Provided entries:
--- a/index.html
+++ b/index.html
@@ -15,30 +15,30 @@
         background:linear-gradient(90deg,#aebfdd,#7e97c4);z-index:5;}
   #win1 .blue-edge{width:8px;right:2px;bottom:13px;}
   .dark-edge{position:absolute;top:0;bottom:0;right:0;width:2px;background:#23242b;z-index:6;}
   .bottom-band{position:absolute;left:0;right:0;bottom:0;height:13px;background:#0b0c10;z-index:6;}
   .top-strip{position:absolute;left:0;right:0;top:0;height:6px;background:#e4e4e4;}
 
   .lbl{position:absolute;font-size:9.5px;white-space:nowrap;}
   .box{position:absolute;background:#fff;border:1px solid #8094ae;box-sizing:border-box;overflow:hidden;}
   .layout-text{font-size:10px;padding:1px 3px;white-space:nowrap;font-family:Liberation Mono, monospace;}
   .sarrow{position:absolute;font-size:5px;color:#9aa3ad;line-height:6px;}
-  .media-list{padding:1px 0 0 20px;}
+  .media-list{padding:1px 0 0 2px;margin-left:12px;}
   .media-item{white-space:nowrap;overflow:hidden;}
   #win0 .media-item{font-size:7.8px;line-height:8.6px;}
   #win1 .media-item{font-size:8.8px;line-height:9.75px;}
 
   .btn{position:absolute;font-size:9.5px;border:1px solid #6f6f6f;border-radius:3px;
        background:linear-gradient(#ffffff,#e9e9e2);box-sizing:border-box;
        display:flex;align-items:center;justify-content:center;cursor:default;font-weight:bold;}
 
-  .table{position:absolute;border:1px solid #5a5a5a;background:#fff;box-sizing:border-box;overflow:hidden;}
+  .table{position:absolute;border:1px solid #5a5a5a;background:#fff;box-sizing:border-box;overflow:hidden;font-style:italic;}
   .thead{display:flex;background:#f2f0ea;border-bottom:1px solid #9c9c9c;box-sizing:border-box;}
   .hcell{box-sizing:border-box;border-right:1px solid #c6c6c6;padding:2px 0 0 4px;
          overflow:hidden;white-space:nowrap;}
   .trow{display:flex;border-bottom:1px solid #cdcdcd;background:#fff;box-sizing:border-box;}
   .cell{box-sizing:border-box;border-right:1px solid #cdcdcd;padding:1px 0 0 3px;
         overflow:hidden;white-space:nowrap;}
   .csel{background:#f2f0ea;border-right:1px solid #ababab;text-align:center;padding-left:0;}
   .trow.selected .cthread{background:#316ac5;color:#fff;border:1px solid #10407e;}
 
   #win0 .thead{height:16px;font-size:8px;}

---

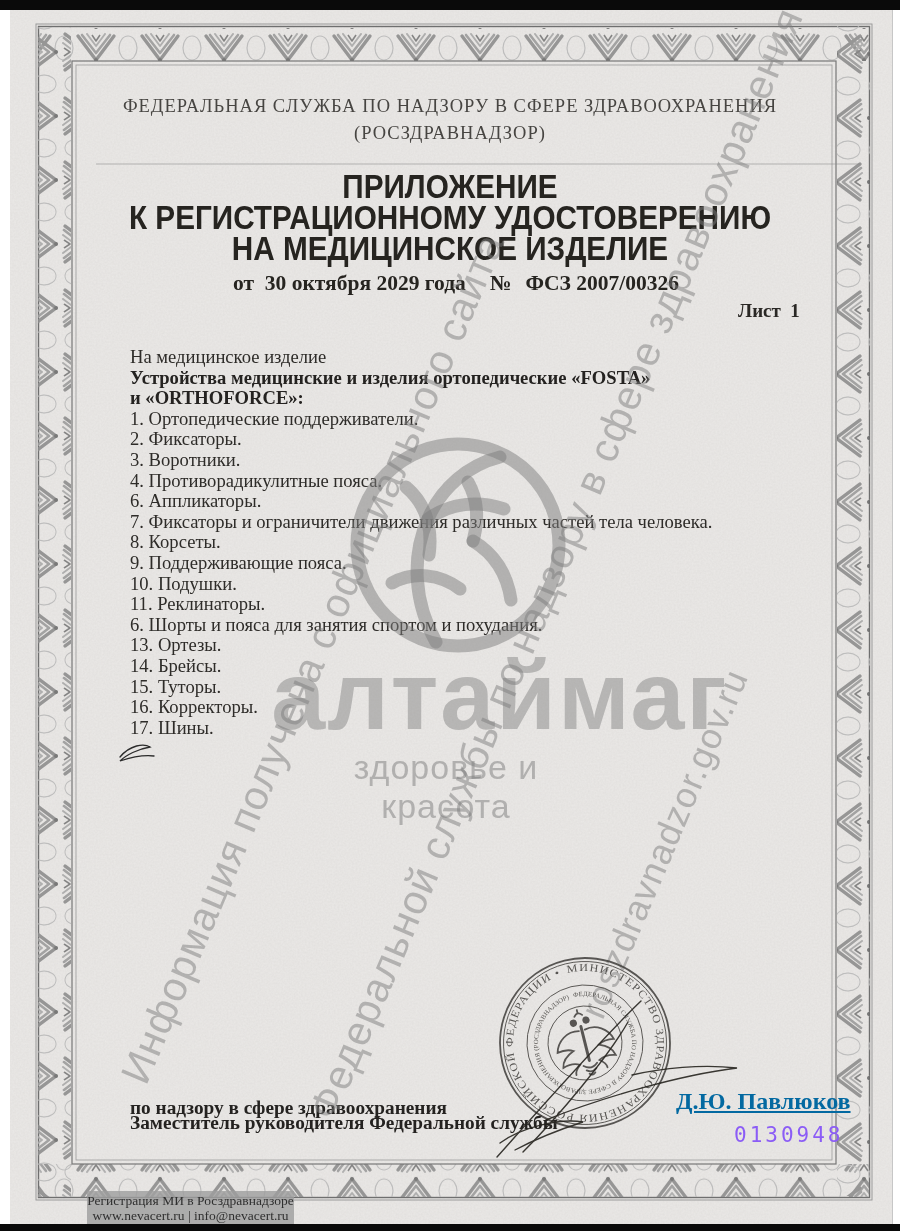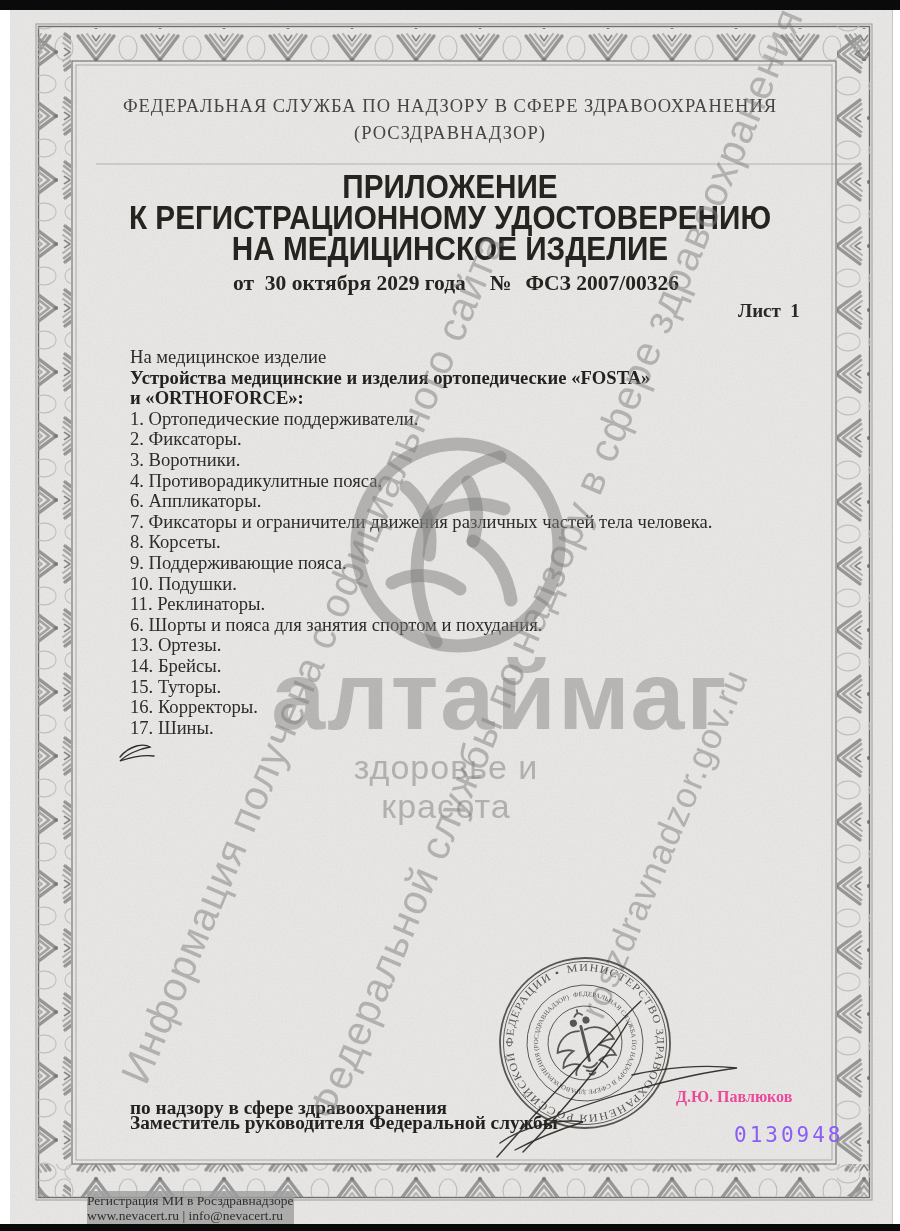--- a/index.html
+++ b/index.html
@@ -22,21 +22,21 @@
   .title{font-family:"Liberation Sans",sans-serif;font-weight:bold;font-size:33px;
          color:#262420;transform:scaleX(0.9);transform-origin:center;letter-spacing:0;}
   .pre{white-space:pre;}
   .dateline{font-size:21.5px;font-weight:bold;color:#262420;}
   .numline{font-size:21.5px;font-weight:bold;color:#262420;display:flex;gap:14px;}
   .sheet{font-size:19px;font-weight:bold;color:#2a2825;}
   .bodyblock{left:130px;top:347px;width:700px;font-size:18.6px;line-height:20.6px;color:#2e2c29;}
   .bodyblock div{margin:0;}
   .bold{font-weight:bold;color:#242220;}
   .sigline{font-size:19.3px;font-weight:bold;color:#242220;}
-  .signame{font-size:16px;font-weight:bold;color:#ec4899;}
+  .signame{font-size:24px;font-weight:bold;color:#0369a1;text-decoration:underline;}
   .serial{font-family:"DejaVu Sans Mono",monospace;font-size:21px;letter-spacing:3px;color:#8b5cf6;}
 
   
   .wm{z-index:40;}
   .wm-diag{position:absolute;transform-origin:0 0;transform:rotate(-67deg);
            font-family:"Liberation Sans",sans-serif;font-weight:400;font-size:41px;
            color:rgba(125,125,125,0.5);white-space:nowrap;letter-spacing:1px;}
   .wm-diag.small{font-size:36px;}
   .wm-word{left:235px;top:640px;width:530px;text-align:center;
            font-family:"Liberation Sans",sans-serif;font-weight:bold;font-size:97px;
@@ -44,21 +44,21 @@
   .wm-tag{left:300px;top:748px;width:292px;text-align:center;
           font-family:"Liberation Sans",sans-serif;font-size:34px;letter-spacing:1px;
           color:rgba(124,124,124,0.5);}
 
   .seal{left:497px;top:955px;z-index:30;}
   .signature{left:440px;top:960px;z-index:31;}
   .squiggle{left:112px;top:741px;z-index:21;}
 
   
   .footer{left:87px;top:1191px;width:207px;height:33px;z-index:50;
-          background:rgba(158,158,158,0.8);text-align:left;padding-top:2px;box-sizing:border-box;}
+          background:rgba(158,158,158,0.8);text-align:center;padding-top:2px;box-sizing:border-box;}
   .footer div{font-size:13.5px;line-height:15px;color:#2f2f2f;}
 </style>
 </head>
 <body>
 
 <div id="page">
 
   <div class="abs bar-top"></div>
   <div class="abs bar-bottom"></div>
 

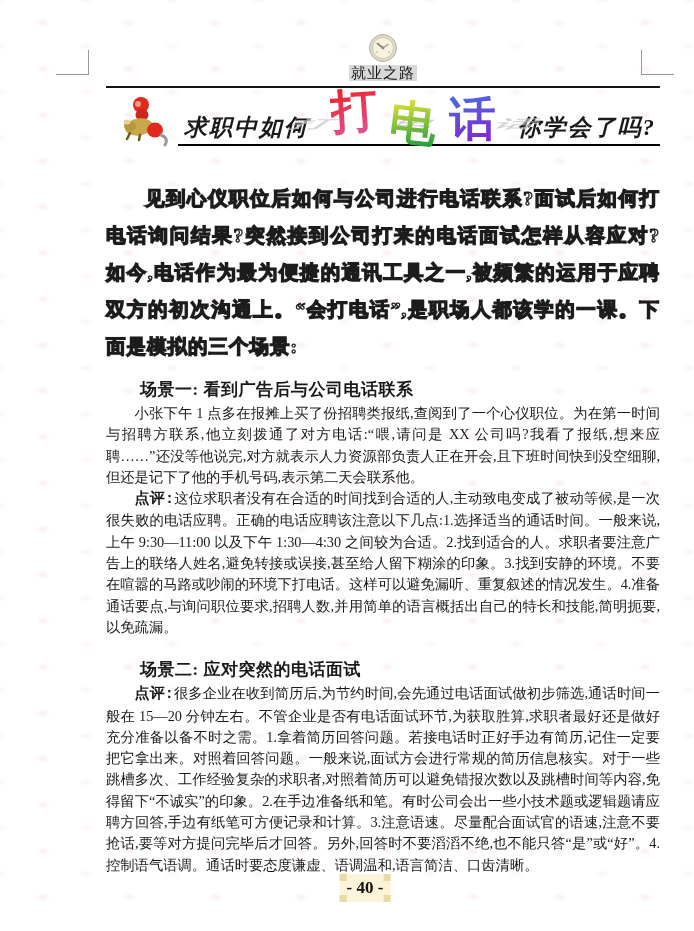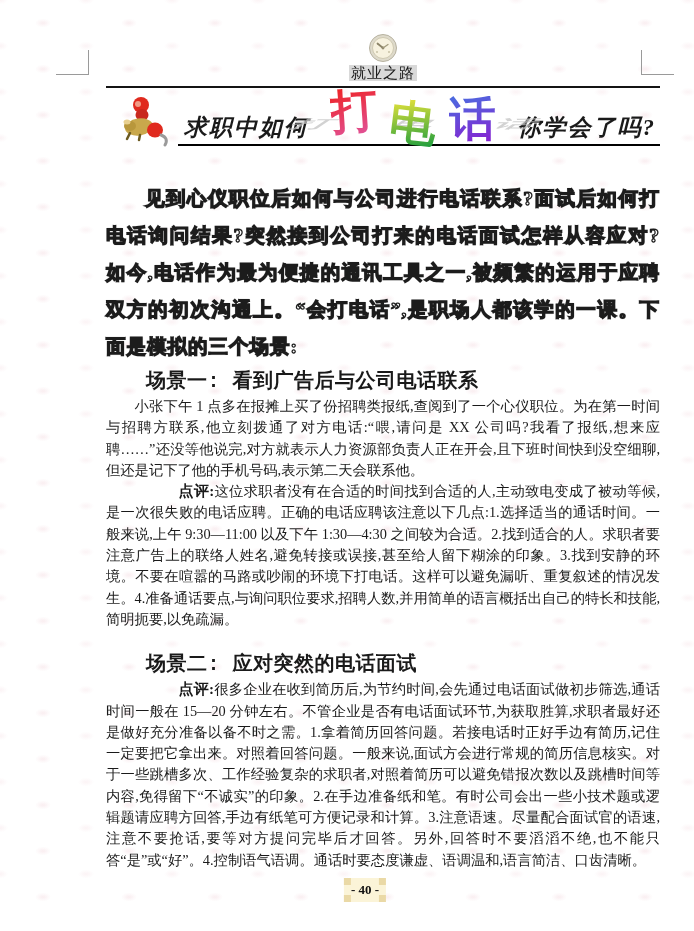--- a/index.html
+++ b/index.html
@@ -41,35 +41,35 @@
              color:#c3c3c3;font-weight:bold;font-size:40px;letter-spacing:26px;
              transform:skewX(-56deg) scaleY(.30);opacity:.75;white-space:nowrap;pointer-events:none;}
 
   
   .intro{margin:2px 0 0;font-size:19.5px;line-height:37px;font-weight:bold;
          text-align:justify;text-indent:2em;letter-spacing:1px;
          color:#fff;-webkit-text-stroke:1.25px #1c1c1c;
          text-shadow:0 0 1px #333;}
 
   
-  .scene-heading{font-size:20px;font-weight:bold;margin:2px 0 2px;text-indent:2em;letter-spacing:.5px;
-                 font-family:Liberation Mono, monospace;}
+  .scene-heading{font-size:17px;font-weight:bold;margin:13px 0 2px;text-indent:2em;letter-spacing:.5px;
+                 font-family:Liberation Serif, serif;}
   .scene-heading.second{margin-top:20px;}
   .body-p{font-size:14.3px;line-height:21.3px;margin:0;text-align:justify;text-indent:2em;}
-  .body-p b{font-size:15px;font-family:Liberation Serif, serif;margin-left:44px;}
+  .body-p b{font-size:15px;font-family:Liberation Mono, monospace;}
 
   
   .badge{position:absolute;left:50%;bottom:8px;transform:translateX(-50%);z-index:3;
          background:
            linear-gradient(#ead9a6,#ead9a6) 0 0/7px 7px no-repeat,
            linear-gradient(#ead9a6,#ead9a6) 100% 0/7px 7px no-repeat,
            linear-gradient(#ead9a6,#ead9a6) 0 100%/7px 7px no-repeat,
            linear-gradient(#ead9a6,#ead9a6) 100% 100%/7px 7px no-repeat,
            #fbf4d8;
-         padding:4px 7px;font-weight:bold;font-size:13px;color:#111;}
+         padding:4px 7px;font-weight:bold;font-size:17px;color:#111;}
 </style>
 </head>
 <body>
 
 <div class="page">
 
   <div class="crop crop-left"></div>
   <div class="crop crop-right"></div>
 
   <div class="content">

Work to complete: Reply with every line of the listing that has the string "scene".

Solution for this task:
-  .scene-heading{font-size:20px;font-weight:bold;margin:2px 0 2px;text-indent:2em;letter-spacing:.5px;
+  .scene-heading{font-size:17px;font-weight:bold;margin:13px 0 2px;text-indent:2em;letter-spacing:.5px;
   .scene-heading.second{margin-top:20px;}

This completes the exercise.